322 Esclafit P. et al.
We have identified various didactic variables in our situation. We will develop three
examples that are typical. The first example of didactic variable refers to mathematical
knowledge. We called this variable "consecutivity of the subtraction set". It can take two
values: either the set is consecutive (for example {1, 2, 3}), or it is not (for example {1,
3, 4}). This variable is a didactic variable because the choice of its value will have an
effect on the students’ strategies. With a consecutive set (let us say {1, … , 𝑛}), it will be
easier to discover a winning strategy. It is well known that the possibility of wining, and
the strategy, depend on the remainder of the Euclidean division of the number of
matches by 𝑛 + 1. A non-consecutive set is less common, and it also involves more
complex resolution strategies, in particular, in order to find winning strategies, it
becomes strongly useful to introduce the mathematical notions of wining and loosing
positions.

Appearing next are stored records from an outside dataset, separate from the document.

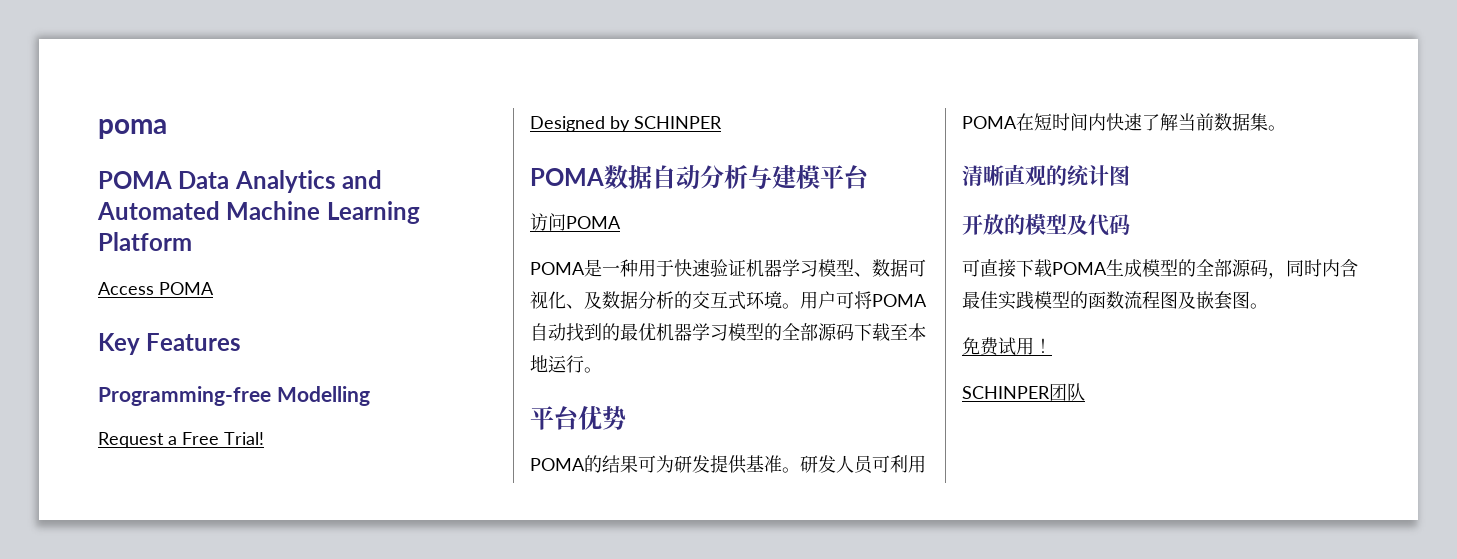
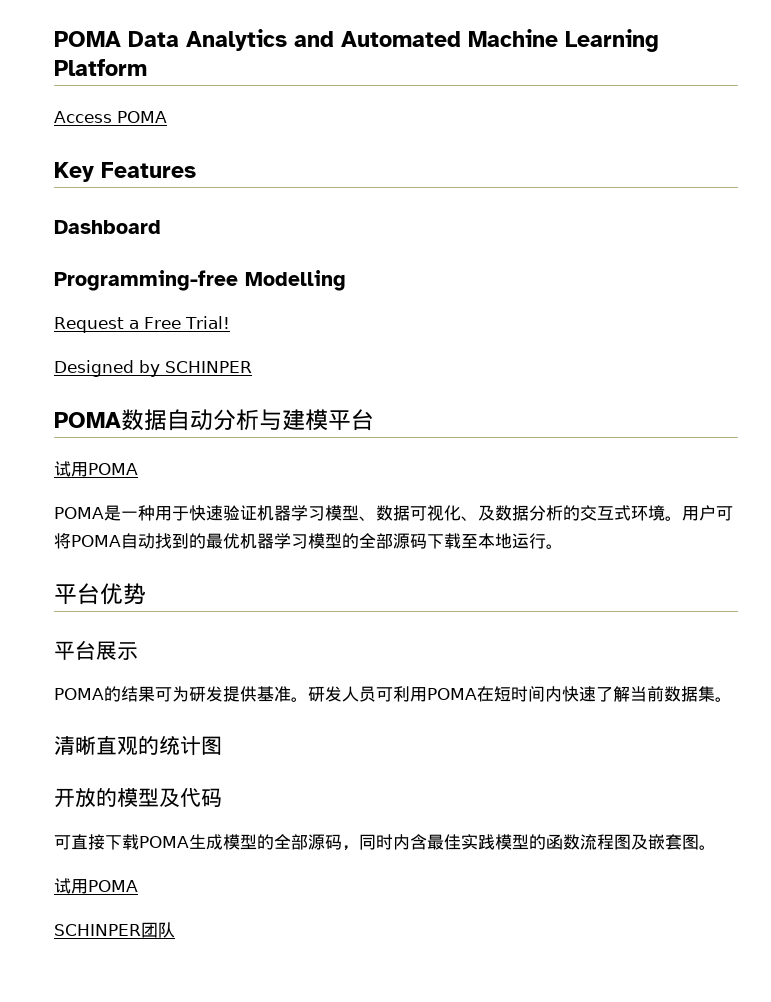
[98,119,167,139] poma // -> (54, 39) none
(242, 342) none -> [54,220,161,234] // Dashboard
[530,213,566,231] 访问 -> [54,461,88,477] 试用
(626, 418) none -> [54,640,138,660] // 平台展示
[962,337,1052,356] 免费试用！ -> [54,878,138,894] 试用POMA

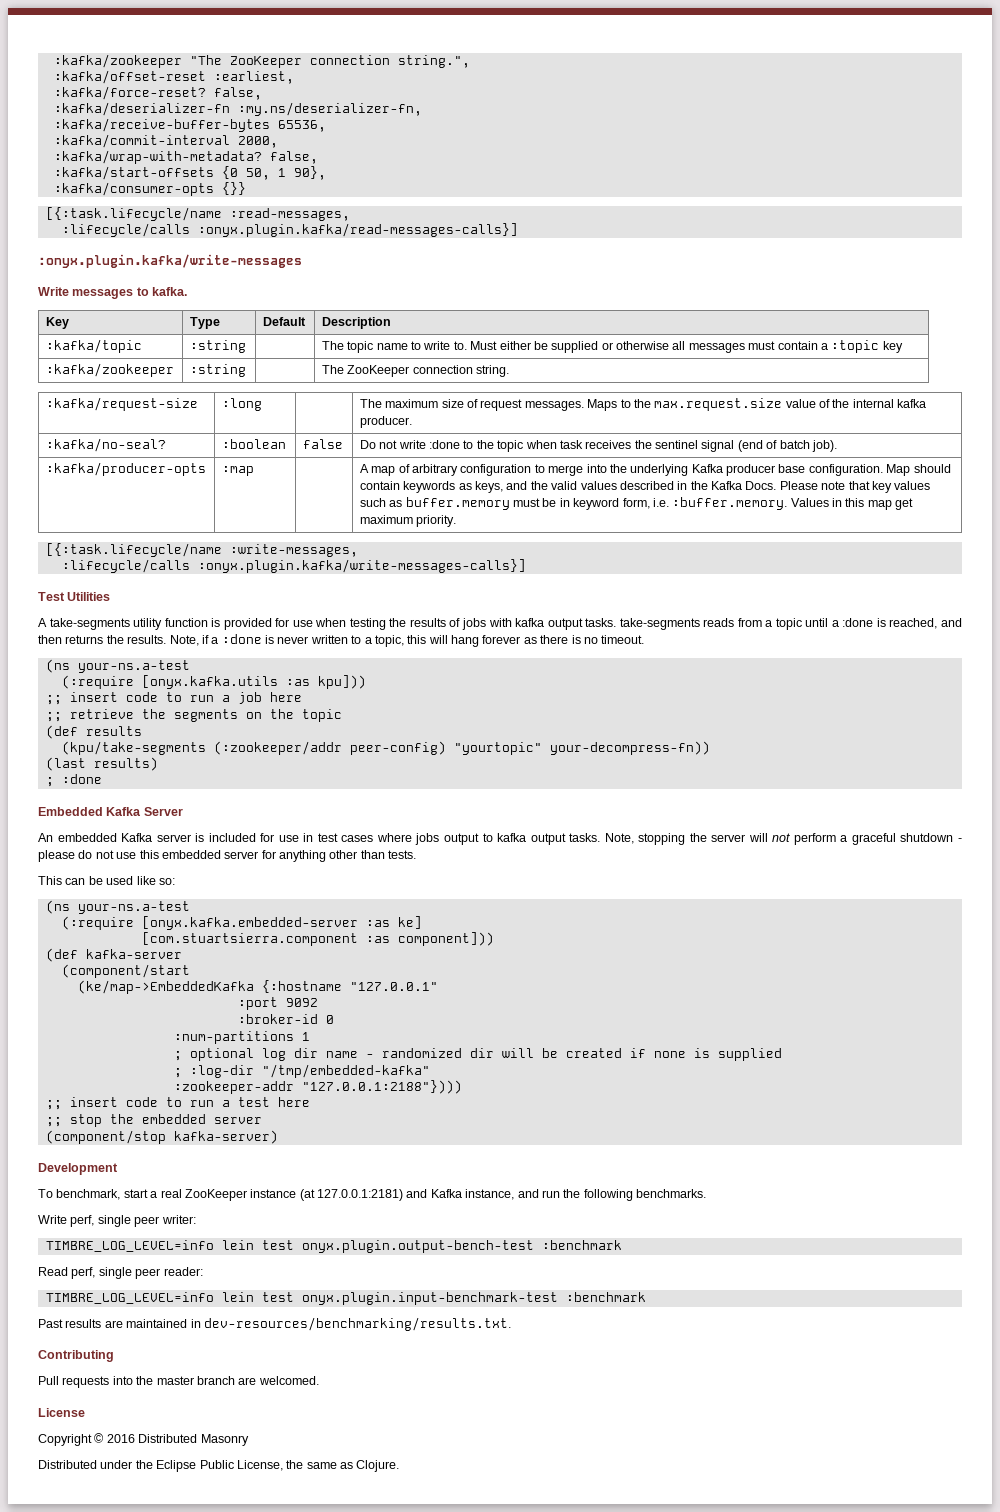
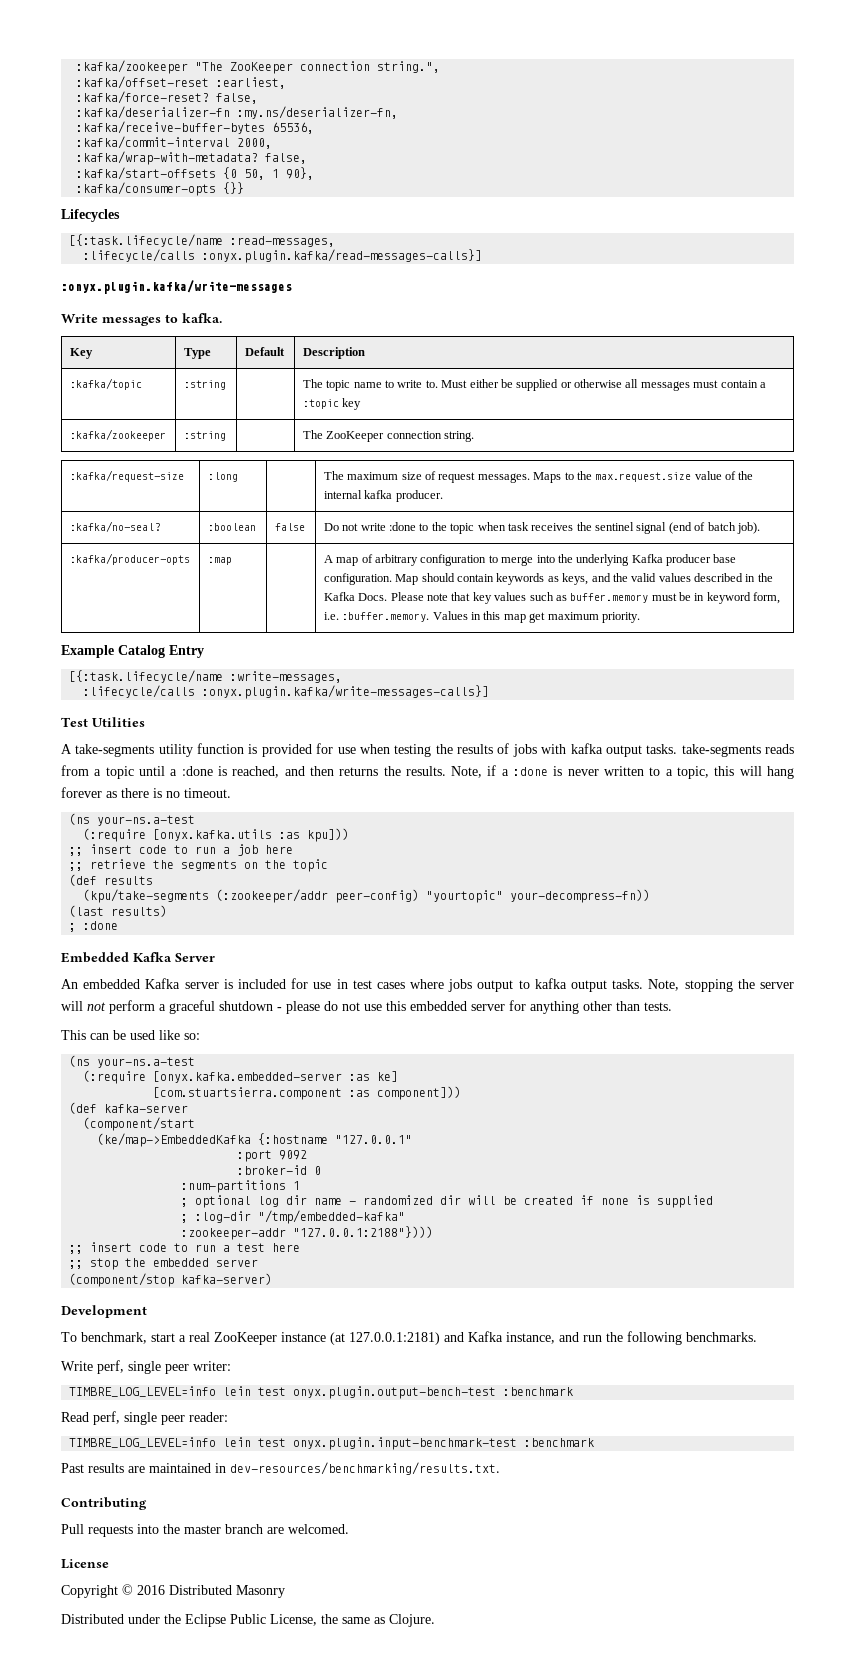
(246, 188) none -> [61,209,120,222] // Lifecycles
(457, 521) none -> [61,645,204,658] // Example Catalog Entry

In order to make students "accept" the use of the machine, we had to make
sure that the winning strategy was not too easy to discover, so we chose the non-
consecutive set. This choice also allowed us to facilitate the devolution of the problem,
in fact, the students had to deal with an original game, which increased their interest in
the situation.
Our second example concerns a didactic variable that refers to computer science
knowledge. This variable is linked to the device, we called it "initial number of balls in
each cup". We distinguish two values for this variable: either the initial number of balls
of each colour in each cup is small (relative to the values of the number of balls in the
penalty/reward rules), or it is large. These variations will impact the students' strategies.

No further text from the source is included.